Fig. 1: Experimental paradigm, online BCI performance, and decoding accuracy.

a Experiment Paradigm. Each trial began with the presentation of the trial number, followed by a fixation cross. The last second of the fixation cross was considered as a baseline for the EEG analysis. Next, participants were instructed to imagine pronouncing either the syllable /fɔ/ or /gi/ as indicated by a text on the screen. They had to continue performing the imagery for 5 s in the offline session, or until the battery was filled during the real-time control (online session). The end of the imagery period was signaled by the tip of the full battery turning yellow. b Average BCI online performance (%) over the 5 training days.

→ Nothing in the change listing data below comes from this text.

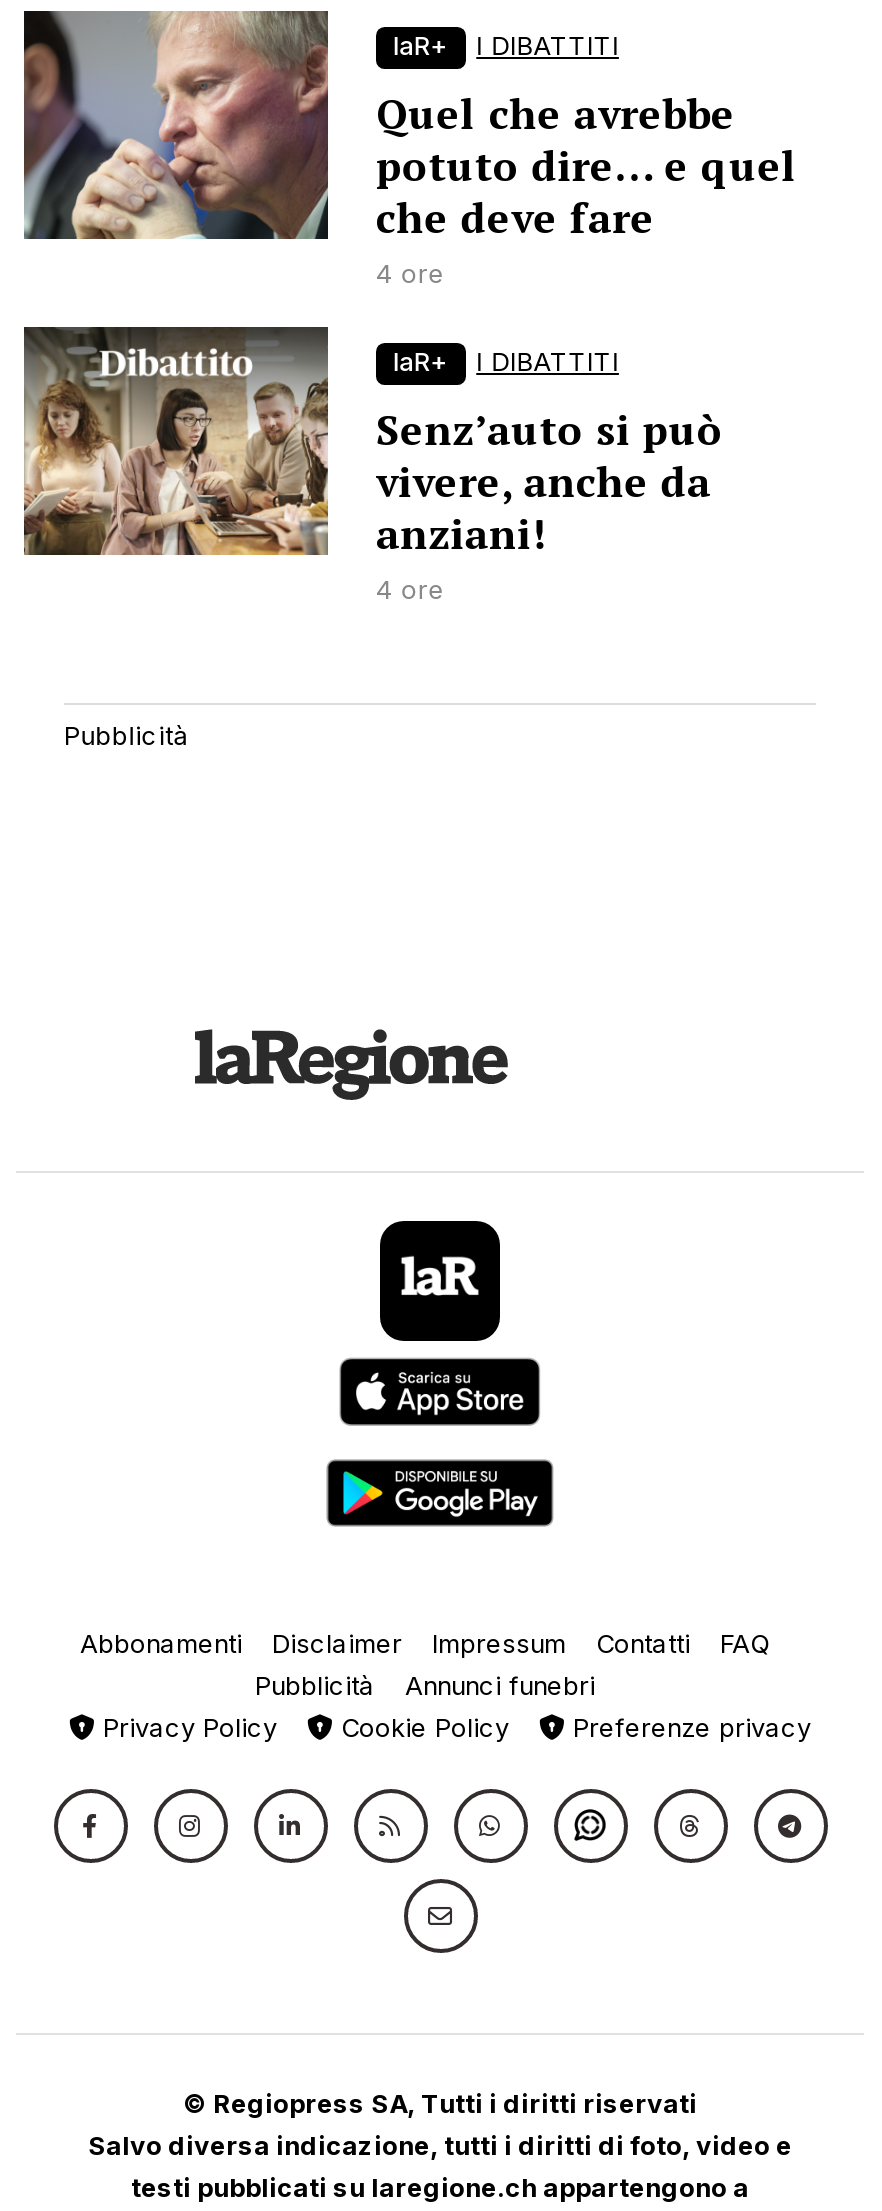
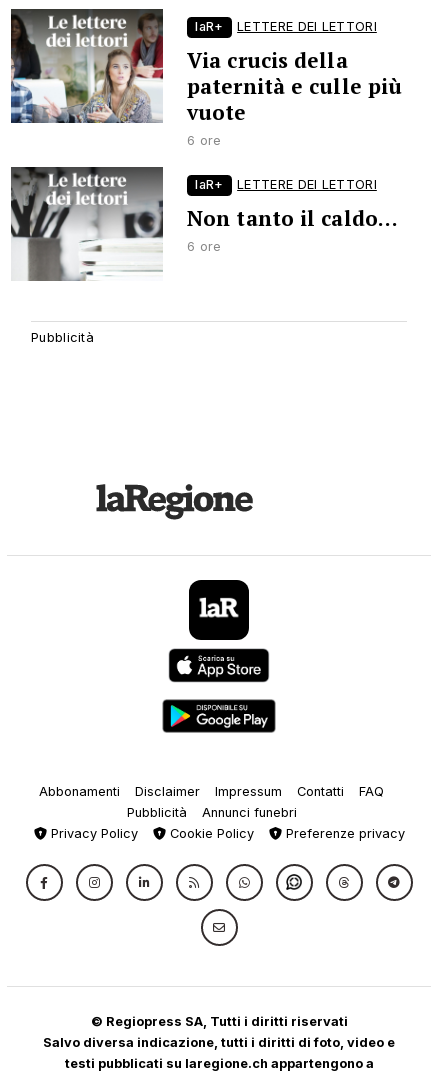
- [image]
- I DIBATTITI
- Quel che avrebbe
- potuto dire… e quel
- che deve fare
- 4 ore
+ [image]
+ LETTERE DEI LETTORI
+ Via crucis della
+ paternità e culle più
+ vuote
+ 6 ore

- [image]
- I DIBATTITI
- Senz’auto si può
- vivere, anche da
- anziani!
- 4 ore
+ [image]
+ LETTERE DEI LETTORI
+ Non tanto il caldo…
+ 6 ore
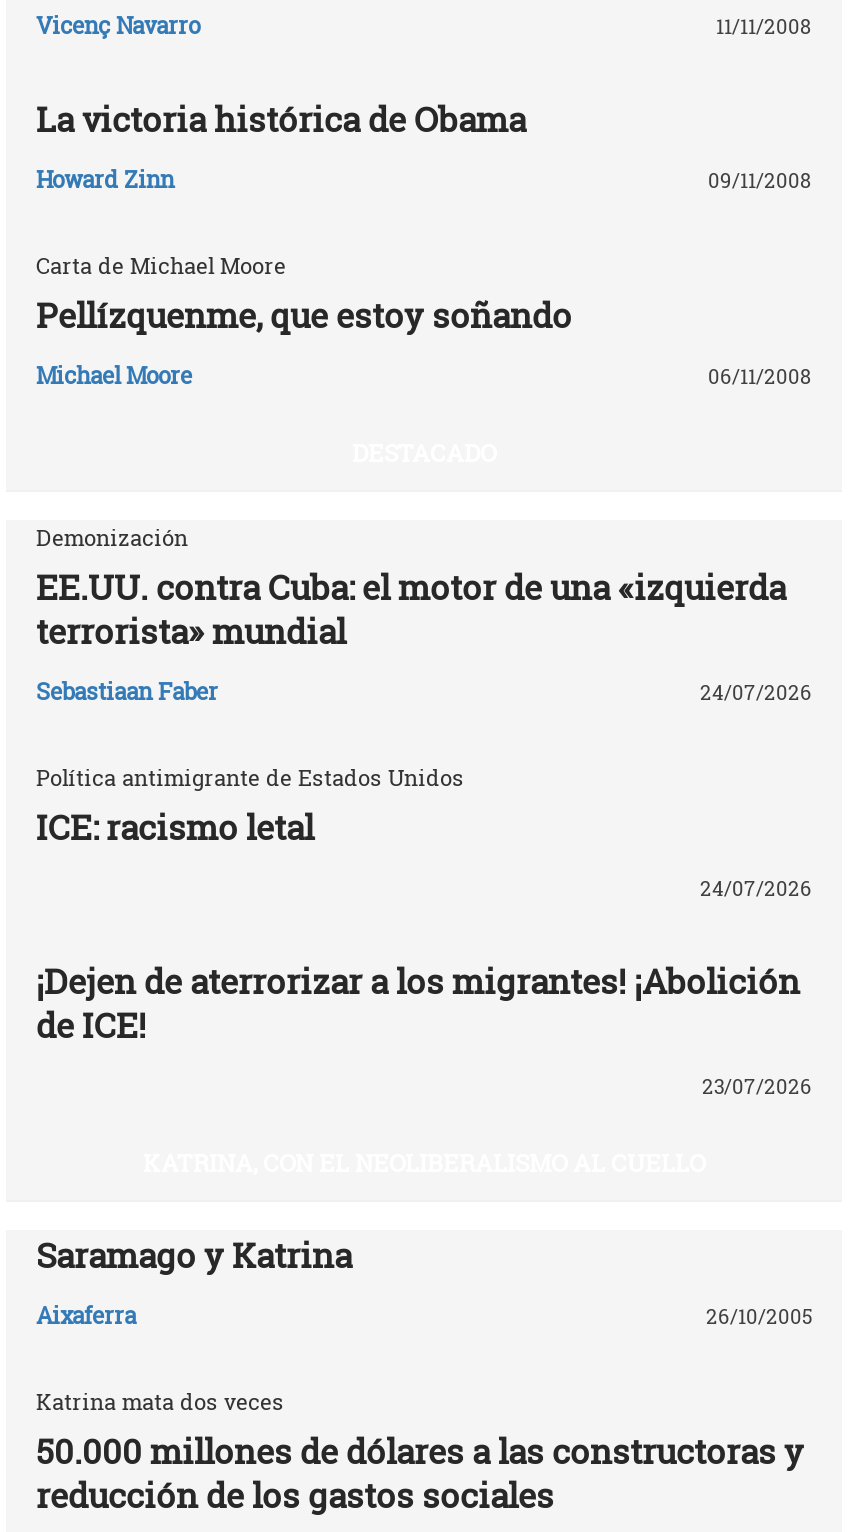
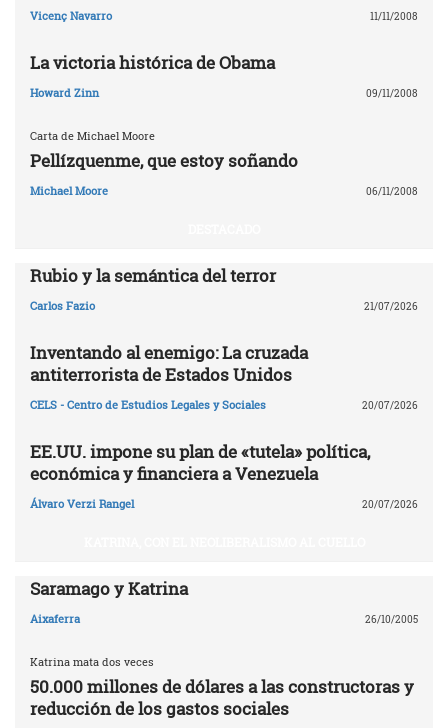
- Demonización
- EE.UU. contra Cuba: el motor de una «izquierda
- terrorista» mundial
+ Rubio y la semántica del terror

- Sebastiaan Faber
- 24/07/2026
+ Carlos Fazio
+ 21/07/2026

- Política antimigrante de Estados Unidos
- ICE: racismo letal
+ Inventando al enemigo: La cruzada
+ antiterrorista de Estados Unidos

- 24/07/2026
+ CELS - Centro de Estudios Legales y Sociales
+ 20/07/2026

- ¡Dejen de aterrorizar a los migrantes! ¡Abolición
- de ICE!
+ EE.UU. impone su plan de «tutela» política,
+ económica y financiera a Venezuela

- 23/07/2026
+ Álvaro Verzi Rangel
+ 20/07/2026
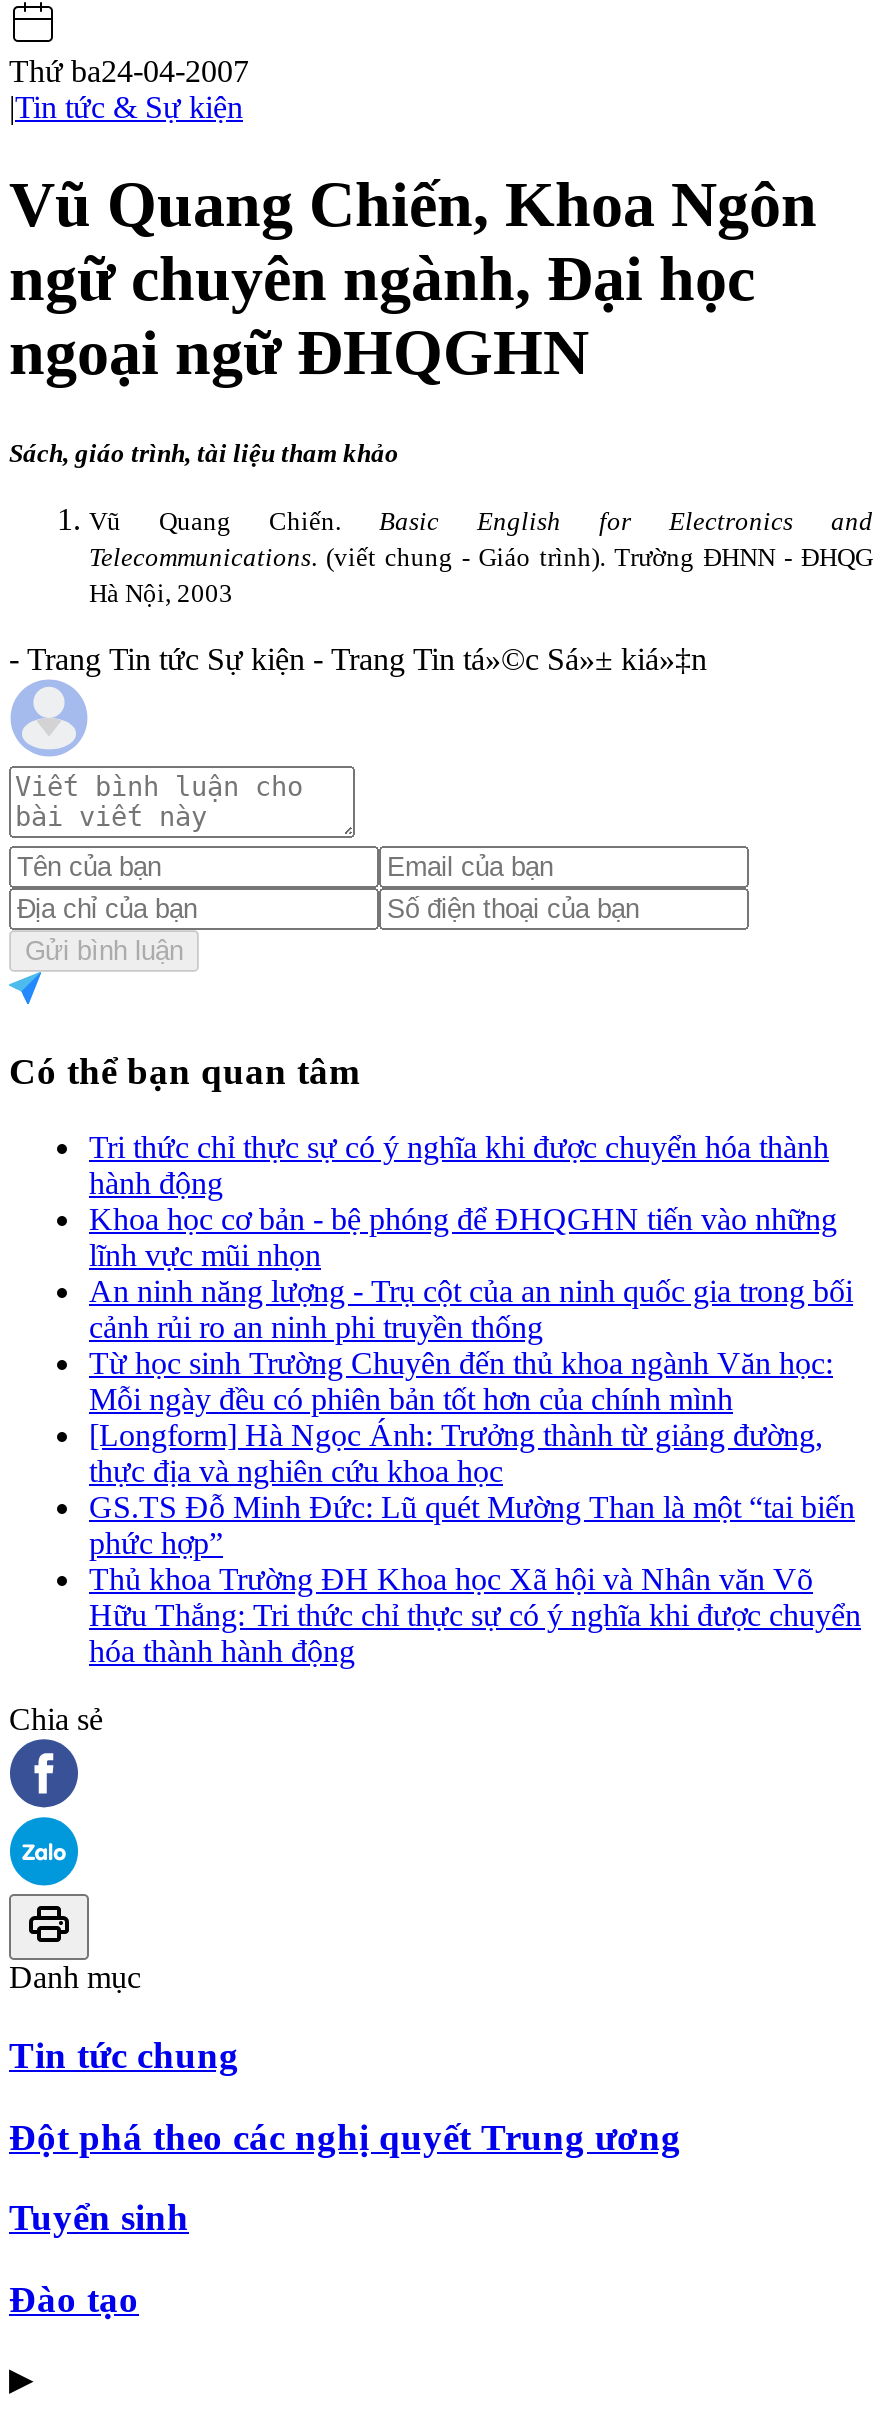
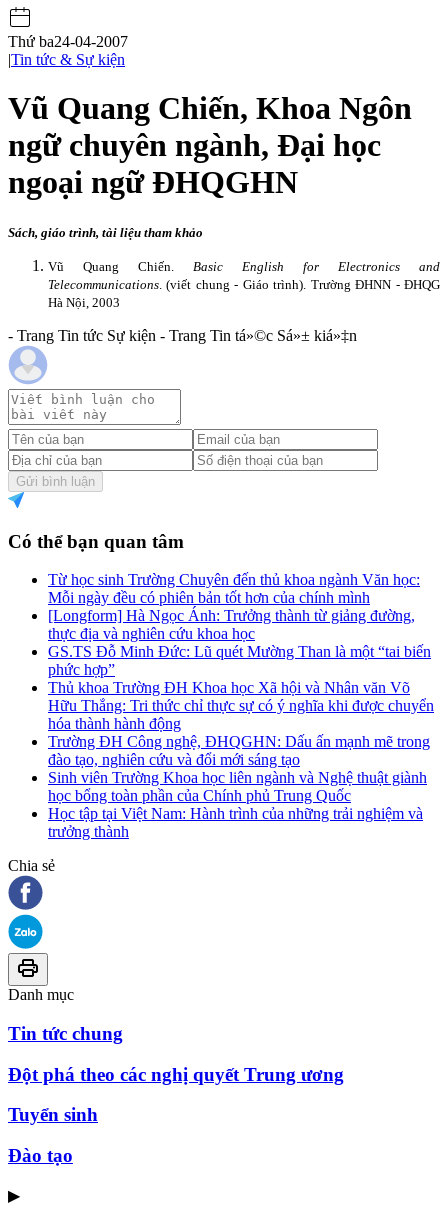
- Tri thức chỉ thực sự có ý nghĩa khi được chuyển hóa thành
- hành động
- Khoa học cơ bản - bệ phóng để ĐHQGHN tiến vào những
- lĩnh vực mũi nhọn
- An ninh năng lượng - Trụ cột của an ninh quốc gia trong bối
- cảnh rủi ro an ninh phi truyền thống

moved up: Từ học sinh Trường Chuyên đến thủ khoa ngành Văn học: | Mỗi ngày đều có phiên bản tốt hơn của chính mình | [Longform] Hà Ngọc Ánh: Trưởng thành từ giảng đường, | ... | Hữu Thắng: Tri thức chỉ thực sự có ý nghĩa khi được chuyển | hóa thành hành động

+ Trường ĐH Công nghệ, ĐHQGHN: Dấu ấn mạnh mẽ trong
+ đào tạo, nghiên cứu và đổi mới sáng tạo
+ Sinh viên Trường Khoa học liên ngành và Nghệ thuật giành
+ học bổng toàn phần của Chính phủ Trung Quốc
+ Học tập tại Việt Nam: Hành trình của những trải nghiệm và
+ trưởng thành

BCI performance is computed, separately for each trial, as the percentage of classifier outputs in accordance with the cued syllable. Dots represent the average performance across participants with error bars indicating the standard error of the mean, and the significant linear regression (dashed line). c Online BCI performance (%) for each participant was ordered according to the value of the learning slope (from lowest to highest). Dots represent the individual average BCI-control performance for each training day, with the corresponding regression line. d Correlation between individual learning slopes and average BCI performance across the 5 training days. Positive and negative learning slopes are plotted in cyan and orange, respectively for learners and non-learners. e Model cross-validation (CV) accuracy was obtained by computing the classifier considering the entire dataset from the offline (blue) and online (red) sessions on each day (left). The box plot (right) shows the learning slopes obtained by fitting a linear model per participant and session (offline in blue and online in red) using CV accuracies on each training day. There was no significant difference between the two sessions. Boxes represent the interquartile range (IQR), with the horizontal line indicating the median, and whiskers extending to data points that are within 1.5× the IQR from the upper and lower quartile. Individual points represent data from a single participant, and gray lines connect data points from the same participant. f Impact of discontinuous feedback on learning dynamics. Comparison of average BCI online performance (%) with the continuous (green, n = 15, same as b vs discontinuous real-time feedback (purple, n = 10). Error bars in (b, e, f) indicate the standard error of the mean.